Directions for this task: The records are to be repeated exactly, and any images in them are to be dropped.

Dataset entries
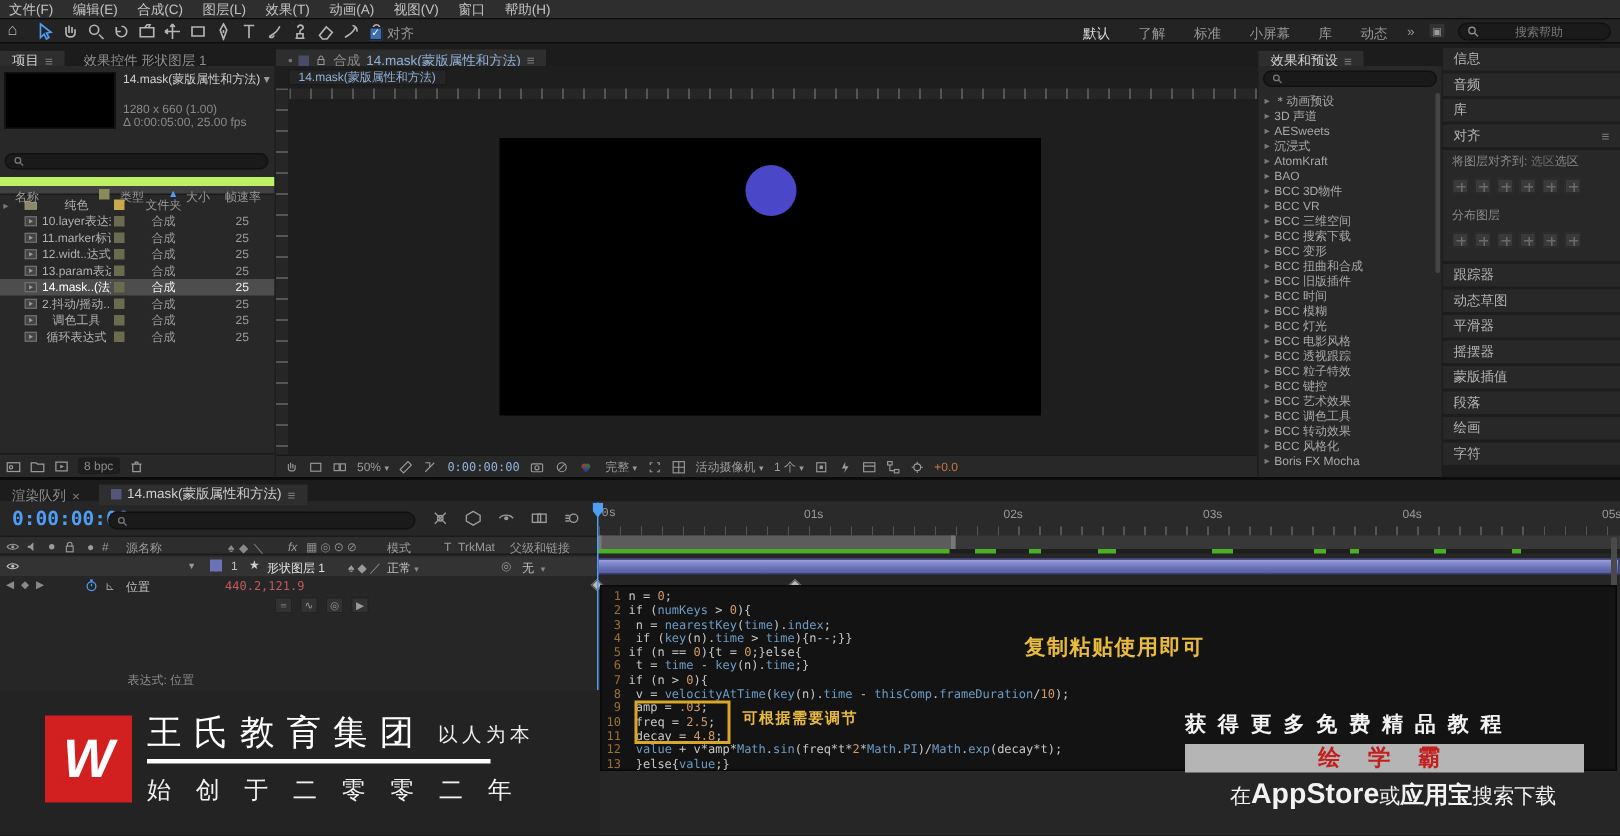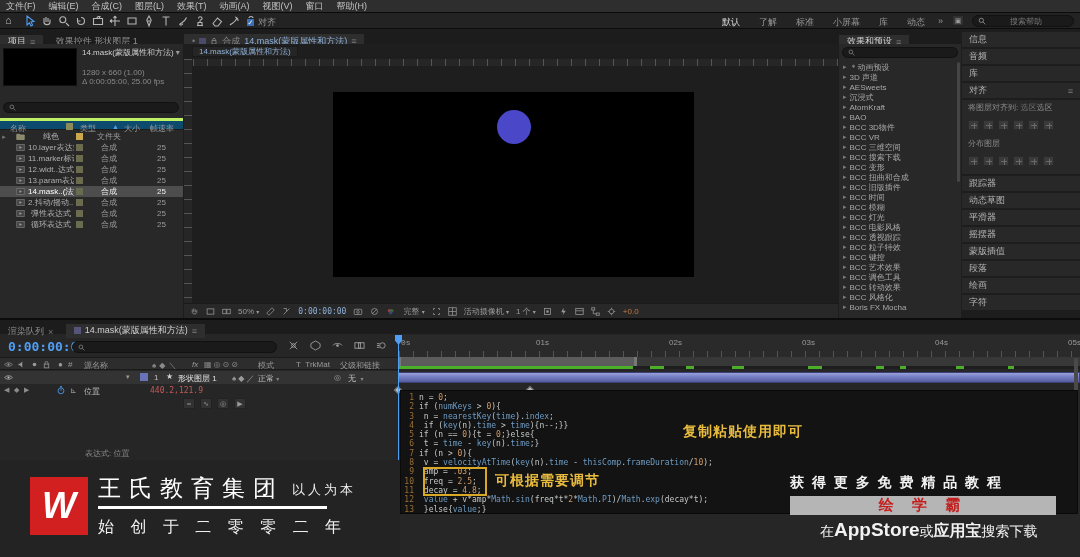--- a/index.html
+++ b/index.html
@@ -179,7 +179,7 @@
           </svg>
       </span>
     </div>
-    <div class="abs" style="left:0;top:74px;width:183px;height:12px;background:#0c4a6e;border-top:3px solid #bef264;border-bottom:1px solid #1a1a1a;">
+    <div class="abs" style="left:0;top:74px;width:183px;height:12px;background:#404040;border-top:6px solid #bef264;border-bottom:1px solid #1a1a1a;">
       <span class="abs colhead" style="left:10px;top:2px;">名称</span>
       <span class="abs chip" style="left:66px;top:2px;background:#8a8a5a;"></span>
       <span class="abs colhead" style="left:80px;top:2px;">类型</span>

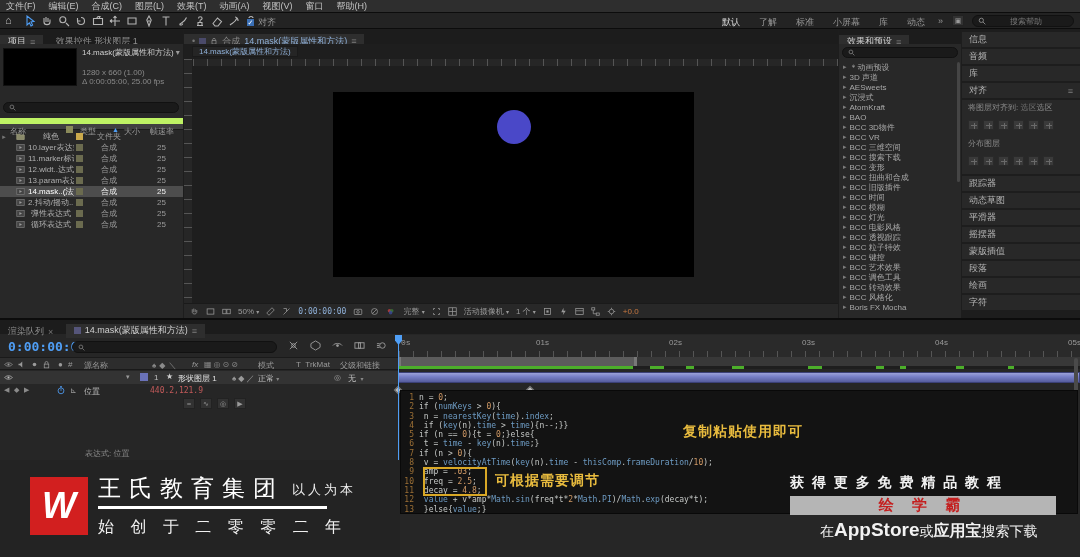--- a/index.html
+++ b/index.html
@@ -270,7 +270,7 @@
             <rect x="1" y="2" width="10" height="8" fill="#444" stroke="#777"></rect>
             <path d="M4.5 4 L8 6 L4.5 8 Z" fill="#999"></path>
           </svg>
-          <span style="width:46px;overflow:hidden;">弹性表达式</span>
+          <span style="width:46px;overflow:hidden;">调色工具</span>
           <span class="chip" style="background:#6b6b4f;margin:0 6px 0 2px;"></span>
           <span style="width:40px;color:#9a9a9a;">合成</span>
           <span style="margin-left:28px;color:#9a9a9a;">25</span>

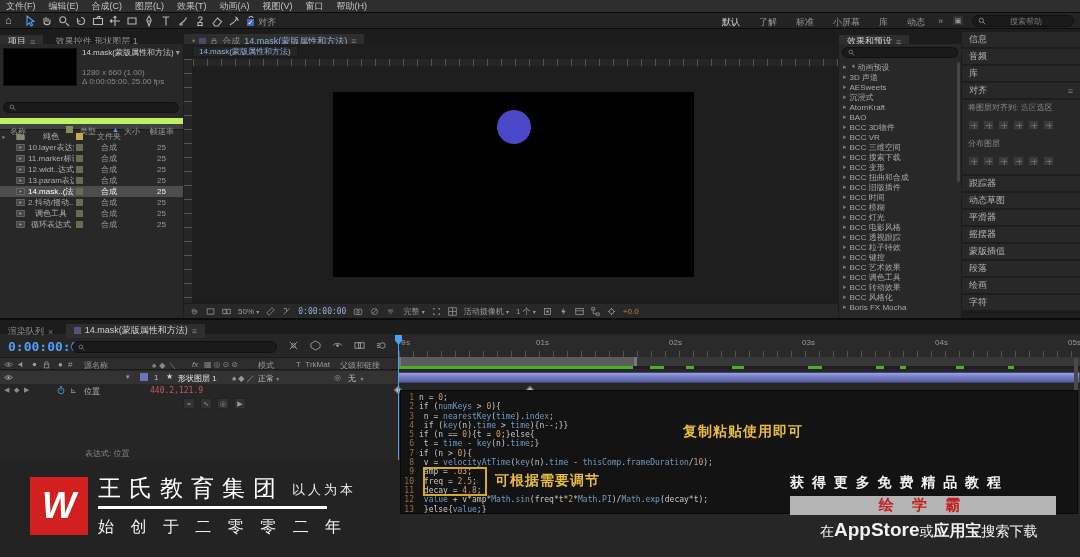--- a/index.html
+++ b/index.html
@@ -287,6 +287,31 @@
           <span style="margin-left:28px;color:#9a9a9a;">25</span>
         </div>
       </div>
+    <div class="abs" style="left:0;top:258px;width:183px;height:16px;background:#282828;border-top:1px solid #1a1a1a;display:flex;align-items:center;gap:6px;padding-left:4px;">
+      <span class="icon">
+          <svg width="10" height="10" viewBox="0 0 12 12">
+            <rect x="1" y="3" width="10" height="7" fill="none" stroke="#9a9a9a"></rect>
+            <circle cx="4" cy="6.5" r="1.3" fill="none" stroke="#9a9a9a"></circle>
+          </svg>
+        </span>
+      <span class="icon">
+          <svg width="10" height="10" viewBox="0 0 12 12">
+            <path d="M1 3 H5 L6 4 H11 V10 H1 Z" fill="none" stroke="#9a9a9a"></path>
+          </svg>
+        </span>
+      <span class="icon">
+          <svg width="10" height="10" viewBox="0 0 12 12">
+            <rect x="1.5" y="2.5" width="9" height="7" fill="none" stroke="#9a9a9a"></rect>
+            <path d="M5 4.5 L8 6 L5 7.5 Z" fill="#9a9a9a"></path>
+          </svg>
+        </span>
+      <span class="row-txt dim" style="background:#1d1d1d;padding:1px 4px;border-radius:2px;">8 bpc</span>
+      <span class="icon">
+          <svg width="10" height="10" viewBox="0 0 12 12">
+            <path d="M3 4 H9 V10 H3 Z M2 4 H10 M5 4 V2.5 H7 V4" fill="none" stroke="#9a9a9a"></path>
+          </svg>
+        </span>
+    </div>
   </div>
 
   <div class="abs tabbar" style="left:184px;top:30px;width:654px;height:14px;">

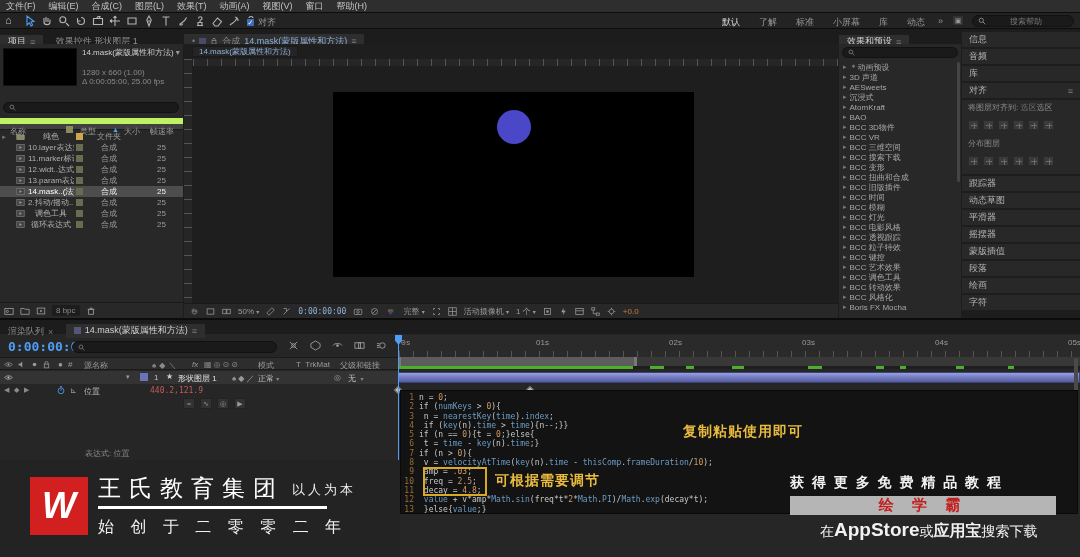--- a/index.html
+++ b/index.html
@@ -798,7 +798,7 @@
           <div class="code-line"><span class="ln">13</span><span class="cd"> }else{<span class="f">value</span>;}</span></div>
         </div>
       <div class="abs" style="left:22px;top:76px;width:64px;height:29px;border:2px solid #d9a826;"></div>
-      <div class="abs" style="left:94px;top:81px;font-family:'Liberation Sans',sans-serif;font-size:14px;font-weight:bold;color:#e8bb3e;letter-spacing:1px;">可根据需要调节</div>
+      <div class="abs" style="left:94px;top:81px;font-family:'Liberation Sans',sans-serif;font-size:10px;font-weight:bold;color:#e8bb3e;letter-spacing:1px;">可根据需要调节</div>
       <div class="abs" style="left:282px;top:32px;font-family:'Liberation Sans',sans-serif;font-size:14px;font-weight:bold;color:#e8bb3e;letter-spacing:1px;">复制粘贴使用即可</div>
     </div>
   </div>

Reply to the exercise:
--- a/index.html
+++ b/index.html
@@ -179,7 +179,7 @@
           </svg>
       </span>
     </div>
-    <div class="abs" style="left:0;top:74px;width:183px;height:12px;background:#0c4a6e;border-top:3px solid #bef264;border-bottom:1px solid #1a1a1a;">
+    <div class="abs" style="left:0;top:74px;width:183px;height:12px;background:#404040;border-top:6px solid #bef264;border-bottom:1px solid #1a1a1a;">
       <span class="abs colhead" style="left:10px;top:2px;">名称</span>
       <span class="abs chip" style="left:66px;top:2px;background:#8a8a5a;"></span>
       <span class="abs colhead" style="left:80px;top:2px;">类型</span>

--- a/index.html
+++ b/index.html
@@ -270,7 +270,7 @@
             <rect x="1" y="2" width="10" height="8" fill="#444" stroke="#777"></rect>
             <path d="M4.5 4 L8 6 L4.5 8 Z" fill="#999"></path>
           </svg>
-          <span style="width:46px;overflow:hidden;">弹性表达式</span>
+          <span style="width:46px;overflow:hidden;">调色工具</span>
           <span class="chip" style="background:#6b6b4f;margin:0 6px 0 2px;"></span>
           <span style="width:40px;color:#9a9a9a;">合成</span>
           <span style="margin-left:28px;color:#9a9a9a;">25</span>

--- a/index.html
+++ b/index.html
@@ -287,6 +287,31 @@
           <span style="margin-left:28px;color:#9a9a9a;">25</span>
         </div>
       </div>
+    <div class="abs" style="left:0;top:258px;width:183px;height:16px;background:#282828;border-top:1px solid #1a1a1a;display:flex;align-items:center;gap:6px;padding-left:4px;">
+      <span class="icon">
+          <svg width="10" height="10" viewBox="0 0 12 12">
+            <rect x="1" y="3" width="10" height="7" fill="none" stroke="#9a9a9a"></rect>
+            <circle cx="4" cy="6.5" r="1.3" fill="none" stroke="#9a9a9a"></circle>
+          </svg>
+        </span>
+      <span class="icon">
+          <svg width="10" height="10" viewBox="0 0 12 12">
+            <path d="M1 3 H5 L6 4 H11 V10 H1 Z" fill="none" stroke="#9a9a9a"></path>
+          </svg>
+        </span>
+      <span class="icon">
+          <svg width="10" height="10" viewBox="0 0 12 12">
+            <rect x="1.5" y="2.5" width="9" height="7" fill="none" stroke="#9a9a9a"></rect>
+            <path d="M5 4.5 L8 6 L5 7.5 Z" fill="#9a9a9a"></path>
+          </svg>
+        </span>
+      <span class="row-txt dim" style="background:#1d1d1d;padding:1px 4px;border-radius:2px;">8 bpc</span>
+      <span class="icon">
+          <svg width="10" height="10" viewBox="0 0 12 12">
+            <path d="M3 4 H9 V10 H3 Z M2 4 H10 M5 4 V2.5 H7 V4" fill="none" stroke="#9a9a9a"></path>
+          </svg>
+        </span>
+    </div>
   </div>
 
   <div class="abs tabbar" style="left:184px;top:30px;width:654px;height:14px;">

--- a/index.html
+++ b/index.html
@@ -798,7 +798,7 @@
           <div class="code-line"><span class="ln">13</span><span class="cd"> }else{<span class="f">value</span>;}</span></div>
         </div>
       <div class="abs" style="left:22px;top:76px;width:64px;height:29px;border:2px solid #d9a826;"></div>
-      <div class="abs" style="left:94px;top:81px;font-family:'Liberation Sans',sans-serif;font-size:14px;font-weight:bold;color:#e8bb3e;letter-spacing:1px;">可根据需要调节</div>
+      <div class="abs" style="left:94px;top:81px;font-family:'Liberation Sans',sans-serif;font-size:10px;font-weight:bold;color:#e8bb3e;letter-spacing:1px;">可根据需要调节</div>
       <div class="abs" style="left:282px;top:32px;font-family:'Liberation Sans',sans-serif;font-size:14px;font-weight:bold;color:#e8bb3e;letter-spacing:1px;">复制粘贴使用即可</div>
     </div>
   </div>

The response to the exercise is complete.